Task details:
Here is the task for the records below: repeat exactly the lines from the one with "[341,156,368,167] text ->" to the one with "(294, 963) none", both included, and nothing else.

____ Provided records

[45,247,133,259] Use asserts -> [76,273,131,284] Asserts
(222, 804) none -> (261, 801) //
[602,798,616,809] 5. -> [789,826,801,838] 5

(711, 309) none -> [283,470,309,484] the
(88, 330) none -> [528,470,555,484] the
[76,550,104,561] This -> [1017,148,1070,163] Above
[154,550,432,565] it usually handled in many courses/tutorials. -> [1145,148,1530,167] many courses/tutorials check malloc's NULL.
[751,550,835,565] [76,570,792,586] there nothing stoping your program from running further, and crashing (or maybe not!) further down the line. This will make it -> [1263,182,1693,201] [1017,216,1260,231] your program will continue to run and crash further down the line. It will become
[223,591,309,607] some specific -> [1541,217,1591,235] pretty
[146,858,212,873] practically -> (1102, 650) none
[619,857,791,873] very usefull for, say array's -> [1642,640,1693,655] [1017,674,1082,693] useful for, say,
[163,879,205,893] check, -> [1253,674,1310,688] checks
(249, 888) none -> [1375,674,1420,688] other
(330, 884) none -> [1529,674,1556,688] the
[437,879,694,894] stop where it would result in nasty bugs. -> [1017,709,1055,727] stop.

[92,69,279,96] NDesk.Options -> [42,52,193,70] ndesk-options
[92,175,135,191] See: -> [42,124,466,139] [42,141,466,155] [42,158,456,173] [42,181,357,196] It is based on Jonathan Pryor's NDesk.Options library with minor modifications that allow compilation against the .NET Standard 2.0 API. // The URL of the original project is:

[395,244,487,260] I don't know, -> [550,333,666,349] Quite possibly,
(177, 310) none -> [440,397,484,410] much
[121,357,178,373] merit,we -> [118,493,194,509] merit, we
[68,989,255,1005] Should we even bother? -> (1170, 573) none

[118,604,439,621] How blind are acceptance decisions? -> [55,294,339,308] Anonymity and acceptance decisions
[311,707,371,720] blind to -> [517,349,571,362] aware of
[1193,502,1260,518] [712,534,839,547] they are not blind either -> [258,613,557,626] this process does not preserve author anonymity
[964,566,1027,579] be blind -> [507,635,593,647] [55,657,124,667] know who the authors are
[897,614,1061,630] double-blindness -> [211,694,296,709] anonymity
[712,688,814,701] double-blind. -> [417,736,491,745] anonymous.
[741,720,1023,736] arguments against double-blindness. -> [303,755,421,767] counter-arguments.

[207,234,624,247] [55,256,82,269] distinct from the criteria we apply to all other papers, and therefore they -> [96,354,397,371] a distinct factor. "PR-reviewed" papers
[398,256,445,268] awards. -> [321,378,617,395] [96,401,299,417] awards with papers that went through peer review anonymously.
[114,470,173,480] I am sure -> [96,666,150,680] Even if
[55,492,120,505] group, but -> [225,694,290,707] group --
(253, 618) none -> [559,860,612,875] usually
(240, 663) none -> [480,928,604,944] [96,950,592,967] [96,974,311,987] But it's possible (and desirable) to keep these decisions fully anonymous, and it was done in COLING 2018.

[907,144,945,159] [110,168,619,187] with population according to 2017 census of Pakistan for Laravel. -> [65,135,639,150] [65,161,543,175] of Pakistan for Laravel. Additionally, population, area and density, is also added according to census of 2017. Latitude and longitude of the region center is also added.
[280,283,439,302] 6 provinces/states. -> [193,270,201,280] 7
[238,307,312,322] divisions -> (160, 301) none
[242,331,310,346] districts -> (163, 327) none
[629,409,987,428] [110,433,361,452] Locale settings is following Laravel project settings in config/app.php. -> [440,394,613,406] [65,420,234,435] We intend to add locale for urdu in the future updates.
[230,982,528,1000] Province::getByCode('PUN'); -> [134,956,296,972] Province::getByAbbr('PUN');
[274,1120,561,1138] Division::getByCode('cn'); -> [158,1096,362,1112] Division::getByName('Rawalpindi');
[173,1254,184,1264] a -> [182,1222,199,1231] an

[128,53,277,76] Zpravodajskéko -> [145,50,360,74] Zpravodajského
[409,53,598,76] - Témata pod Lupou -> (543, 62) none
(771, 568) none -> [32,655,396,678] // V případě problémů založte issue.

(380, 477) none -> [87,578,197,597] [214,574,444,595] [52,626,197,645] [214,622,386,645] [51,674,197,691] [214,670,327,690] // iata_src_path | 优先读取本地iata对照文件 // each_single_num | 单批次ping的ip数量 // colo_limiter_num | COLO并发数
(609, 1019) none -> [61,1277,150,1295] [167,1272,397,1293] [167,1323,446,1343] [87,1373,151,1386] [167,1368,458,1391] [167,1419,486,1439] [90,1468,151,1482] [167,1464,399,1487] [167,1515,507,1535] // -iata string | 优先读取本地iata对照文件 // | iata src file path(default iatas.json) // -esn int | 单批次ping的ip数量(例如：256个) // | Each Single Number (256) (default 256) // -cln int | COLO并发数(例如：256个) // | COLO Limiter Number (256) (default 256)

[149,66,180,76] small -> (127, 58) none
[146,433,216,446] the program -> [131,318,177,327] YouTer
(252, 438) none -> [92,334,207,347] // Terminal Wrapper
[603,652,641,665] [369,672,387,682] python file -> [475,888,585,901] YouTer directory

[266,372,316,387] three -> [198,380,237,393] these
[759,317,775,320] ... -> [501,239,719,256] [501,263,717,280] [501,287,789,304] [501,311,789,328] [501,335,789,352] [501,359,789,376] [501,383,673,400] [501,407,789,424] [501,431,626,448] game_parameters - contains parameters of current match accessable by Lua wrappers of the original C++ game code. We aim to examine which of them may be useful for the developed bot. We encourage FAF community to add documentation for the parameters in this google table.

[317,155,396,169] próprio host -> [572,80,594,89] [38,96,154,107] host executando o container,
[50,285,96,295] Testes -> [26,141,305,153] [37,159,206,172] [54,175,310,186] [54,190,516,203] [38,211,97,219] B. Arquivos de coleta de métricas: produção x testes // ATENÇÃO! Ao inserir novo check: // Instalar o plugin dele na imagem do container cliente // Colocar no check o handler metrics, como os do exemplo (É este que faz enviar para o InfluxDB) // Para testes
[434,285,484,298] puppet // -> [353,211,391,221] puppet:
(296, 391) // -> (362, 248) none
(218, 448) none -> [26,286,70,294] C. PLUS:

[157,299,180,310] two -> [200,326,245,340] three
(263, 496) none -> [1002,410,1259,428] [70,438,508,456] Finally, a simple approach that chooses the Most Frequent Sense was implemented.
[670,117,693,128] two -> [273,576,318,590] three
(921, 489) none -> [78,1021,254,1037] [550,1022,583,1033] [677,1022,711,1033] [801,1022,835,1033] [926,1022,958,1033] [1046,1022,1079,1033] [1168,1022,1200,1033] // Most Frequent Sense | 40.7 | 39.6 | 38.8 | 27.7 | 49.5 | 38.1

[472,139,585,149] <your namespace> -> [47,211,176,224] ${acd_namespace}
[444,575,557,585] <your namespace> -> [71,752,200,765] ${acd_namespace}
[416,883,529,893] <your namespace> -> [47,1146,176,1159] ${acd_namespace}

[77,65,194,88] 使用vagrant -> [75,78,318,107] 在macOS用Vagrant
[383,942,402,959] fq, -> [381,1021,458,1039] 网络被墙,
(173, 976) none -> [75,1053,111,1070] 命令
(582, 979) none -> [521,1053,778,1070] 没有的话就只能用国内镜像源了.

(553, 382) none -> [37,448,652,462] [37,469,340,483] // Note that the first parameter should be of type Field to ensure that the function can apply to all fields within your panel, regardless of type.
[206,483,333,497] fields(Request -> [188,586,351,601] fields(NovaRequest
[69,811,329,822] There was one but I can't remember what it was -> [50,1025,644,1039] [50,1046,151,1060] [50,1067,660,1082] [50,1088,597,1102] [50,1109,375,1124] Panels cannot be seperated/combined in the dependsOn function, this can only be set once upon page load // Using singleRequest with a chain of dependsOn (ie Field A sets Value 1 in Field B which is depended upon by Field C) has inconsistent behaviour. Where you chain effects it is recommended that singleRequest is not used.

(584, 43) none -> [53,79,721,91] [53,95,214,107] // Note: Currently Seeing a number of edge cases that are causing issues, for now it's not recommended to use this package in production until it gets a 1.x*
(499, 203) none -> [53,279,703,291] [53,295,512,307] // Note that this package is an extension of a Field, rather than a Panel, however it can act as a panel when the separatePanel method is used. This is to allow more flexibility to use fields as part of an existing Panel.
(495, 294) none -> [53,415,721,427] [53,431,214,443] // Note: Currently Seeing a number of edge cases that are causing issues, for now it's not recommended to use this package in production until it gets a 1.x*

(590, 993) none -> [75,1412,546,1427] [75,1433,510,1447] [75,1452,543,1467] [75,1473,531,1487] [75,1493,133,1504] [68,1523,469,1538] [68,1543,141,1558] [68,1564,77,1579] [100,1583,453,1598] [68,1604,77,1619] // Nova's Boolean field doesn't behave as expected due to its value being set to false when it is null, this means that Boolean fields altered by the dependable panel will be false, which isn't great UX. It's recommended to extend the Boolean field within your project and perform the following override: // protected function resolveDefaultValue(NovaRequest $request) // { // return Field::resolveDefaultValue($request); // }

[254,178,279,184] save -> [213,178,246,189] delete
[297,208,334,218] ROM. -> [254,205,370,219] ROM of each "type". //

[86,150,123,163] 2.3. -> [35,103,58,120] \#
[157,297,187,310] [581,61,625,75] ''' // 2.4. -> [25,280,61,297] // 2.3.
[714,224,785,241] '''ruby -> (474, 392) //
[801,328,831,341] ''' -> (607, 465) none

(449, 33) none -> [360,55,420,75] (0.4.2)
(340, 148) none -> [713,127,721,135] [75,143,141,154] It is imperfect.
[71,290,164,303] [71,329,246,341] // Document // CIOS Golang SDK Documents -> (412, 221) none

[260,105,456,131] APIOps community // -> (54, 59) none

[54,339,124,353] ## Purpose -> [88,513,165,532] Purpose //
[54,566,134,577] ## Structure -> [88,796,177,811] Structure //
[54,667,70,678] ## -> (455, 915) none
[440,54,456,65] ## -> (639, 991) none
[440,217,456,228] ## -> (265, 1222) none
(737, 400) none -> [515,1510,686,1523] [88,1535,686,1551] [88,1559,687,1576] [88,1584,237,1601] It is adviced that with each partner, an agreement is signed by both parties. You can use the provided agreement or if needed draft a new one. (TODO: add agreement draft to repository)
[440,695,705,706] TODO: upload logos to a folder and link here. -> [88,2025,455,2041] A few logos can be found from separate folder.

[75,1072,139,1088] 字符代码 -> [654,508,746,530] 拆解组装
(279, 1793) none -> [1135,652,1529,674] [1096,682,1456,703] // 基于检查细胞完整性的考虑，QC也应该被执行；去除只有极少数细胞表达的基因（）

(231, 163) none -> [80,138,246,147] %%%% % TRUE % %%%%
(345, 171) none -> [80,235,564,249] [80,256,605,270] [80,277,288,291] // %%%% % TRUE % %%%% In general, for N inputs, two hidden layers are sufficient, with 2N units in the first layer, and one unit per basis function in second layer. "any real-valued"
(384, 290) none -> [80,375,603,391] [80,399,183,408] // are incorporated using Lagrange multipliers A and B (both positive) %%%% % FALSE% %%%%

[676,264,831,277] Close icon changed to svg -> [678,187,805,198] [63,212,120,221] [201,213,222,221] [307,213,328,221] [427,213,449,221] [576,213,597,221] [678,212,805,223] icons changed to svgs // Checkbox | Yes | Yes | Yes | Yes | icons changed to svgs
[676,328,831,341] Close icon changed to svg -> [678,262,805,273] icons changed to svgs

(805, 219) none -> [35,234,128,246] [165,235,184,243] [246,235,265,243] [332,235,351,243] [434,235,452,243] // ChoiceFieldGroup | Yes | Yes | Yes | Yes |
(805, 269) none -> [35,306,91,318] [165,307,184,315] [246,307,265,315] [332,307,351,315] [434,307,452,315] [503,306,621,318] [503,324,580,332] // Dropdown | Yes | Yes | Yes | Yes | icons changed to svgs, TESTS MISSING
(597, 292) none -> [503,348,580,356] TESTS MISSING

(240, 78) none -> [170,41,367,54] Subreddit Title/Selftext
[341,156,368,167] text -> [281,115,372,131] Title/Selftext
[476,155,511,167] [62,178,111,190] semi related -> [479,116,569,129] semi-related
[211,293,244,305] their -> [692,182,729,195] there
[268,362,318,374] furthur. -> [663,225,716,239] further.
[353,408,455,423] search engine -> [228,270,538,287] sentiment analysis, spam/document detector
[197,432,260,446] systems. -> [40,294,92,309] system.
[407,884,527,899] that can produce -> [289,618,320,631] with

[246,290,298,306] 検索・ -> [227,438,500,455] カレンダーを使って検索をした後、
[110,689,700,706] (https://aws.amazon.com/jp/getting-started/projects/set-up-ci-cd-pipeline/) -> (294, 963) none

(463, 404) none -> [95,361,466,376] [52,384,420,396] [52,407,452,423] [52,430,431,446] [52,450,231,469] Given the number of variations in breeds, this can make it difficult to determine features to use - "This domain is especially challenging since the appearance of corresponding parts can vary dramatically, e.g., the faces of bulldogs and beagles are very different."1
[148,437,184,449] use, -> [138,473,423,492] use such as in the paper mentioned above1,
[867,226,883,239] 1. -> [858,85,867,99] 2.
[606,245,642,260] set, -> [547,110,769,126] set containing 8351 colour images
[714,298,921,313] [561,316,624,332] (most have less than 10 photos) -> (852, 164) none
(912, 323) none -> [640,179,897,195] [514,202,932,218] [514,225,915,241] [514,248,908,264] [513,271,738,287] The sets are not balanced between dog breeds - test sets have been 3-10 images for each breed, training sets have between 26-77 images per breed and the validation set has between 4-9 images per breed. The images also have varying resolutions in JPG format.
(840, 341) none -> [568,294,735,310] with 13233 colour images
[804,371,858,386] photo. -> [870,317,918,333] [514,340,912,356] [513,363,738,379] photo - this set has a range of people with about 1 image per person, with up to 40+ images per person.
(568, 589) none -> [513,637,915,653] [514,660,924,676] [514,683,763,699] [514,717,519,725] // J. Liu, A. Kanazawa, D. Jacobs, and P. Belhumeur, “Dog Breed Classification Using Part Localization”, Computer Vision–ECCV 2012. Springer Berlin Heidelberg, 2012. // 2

________

Expected answer:
[341,156,368,167] text -> [281,115,372,131] Title/Selftext
[476,155,511,167] [62,178,111,190] semi related -> [479,116,569,129] semi-related
[211,293,244,305] their -> [692,182,729,195] there
[268,362,318,374] furthur. -> [663,225,716,239] further.
[353,408,455,423] search engine -> [228,270,538,287] sentiment analysis, spam/document detector
[197,432,260,446] systems. -> [40,294,92,309] system.
[407,884,527,899] that can produce -> [289,618,320,631] with

[246,290,298,306] 検索・ -> [227,438,500,455] カレンダーを使って検索をした後、
[110,689,700,706] (https://aws.amazon.com/jp/getting-started/projects/set-up-ci-cd-pipeline/) -> (294, 963) none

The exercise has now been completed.